• [AIM OF THE EXERCISE]: Records follow. Select each line holding "spacing".
(THE RECORDS Opens)
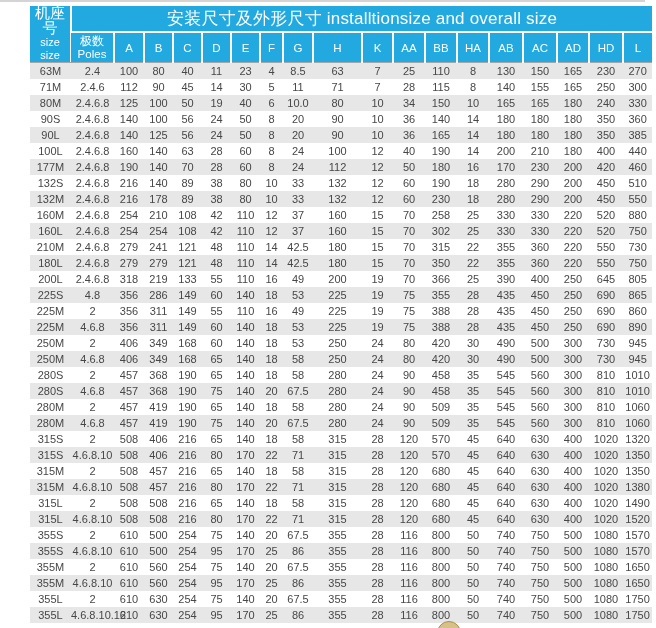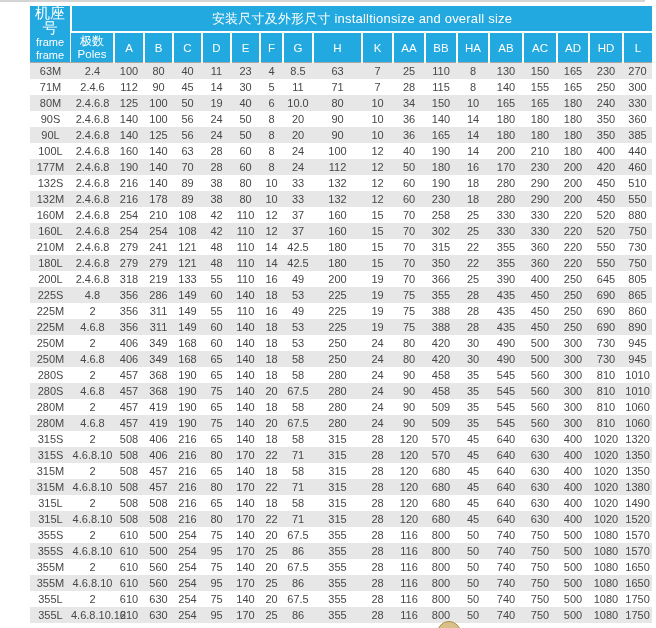--- a/index.html
+++ b/index.html
@@ -25,7 +25,7 @@
   }
   thead th:first-child { border-left:none; }
   tr.title-row th.title-th {
-    height:24px; font-size:13px; letter-spacing:0.2px;
+    height:24px; font-size:17px; letter-spacing:0.2px;
   }
   th.frame-th {
     font-size:11px; line-height:13px;

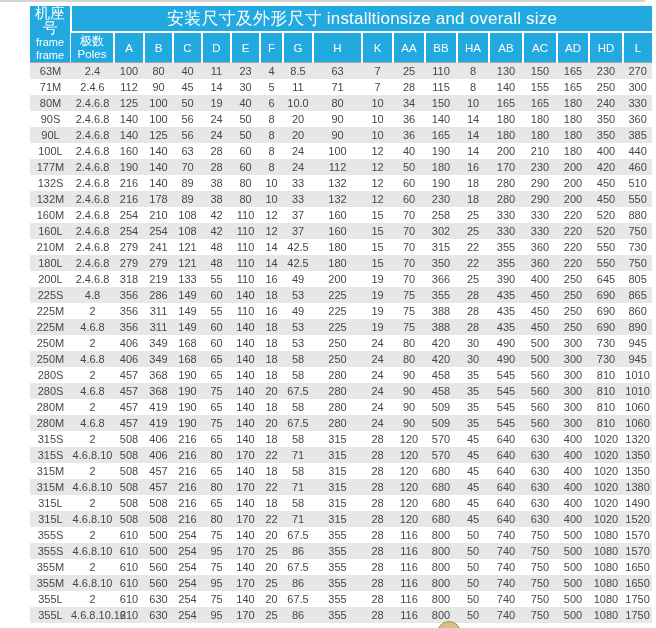--- a/index.html
+++ b/index.html
@@ -85,7 +85,7 @@
       <tr class="title-row">
         <th class="frame-th" rowspan="2">
           <span class="zh">机座号</span><br>
-          <span class="en">frame frame</span>
+          <span class="en">size size</span>
         </th>
         <th class="title-th" colspan="18">安装尺寸及外形尺寸 installtionsize and overall size</th>
       </tr>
(THE RECORDS Closes)
• [RESPONSE TO THE TASK]:
-    height:24px; font-size:13px; letter-spacing:0.2px;
+    height:24px; font-size:17px; letter-spacing:0.2px;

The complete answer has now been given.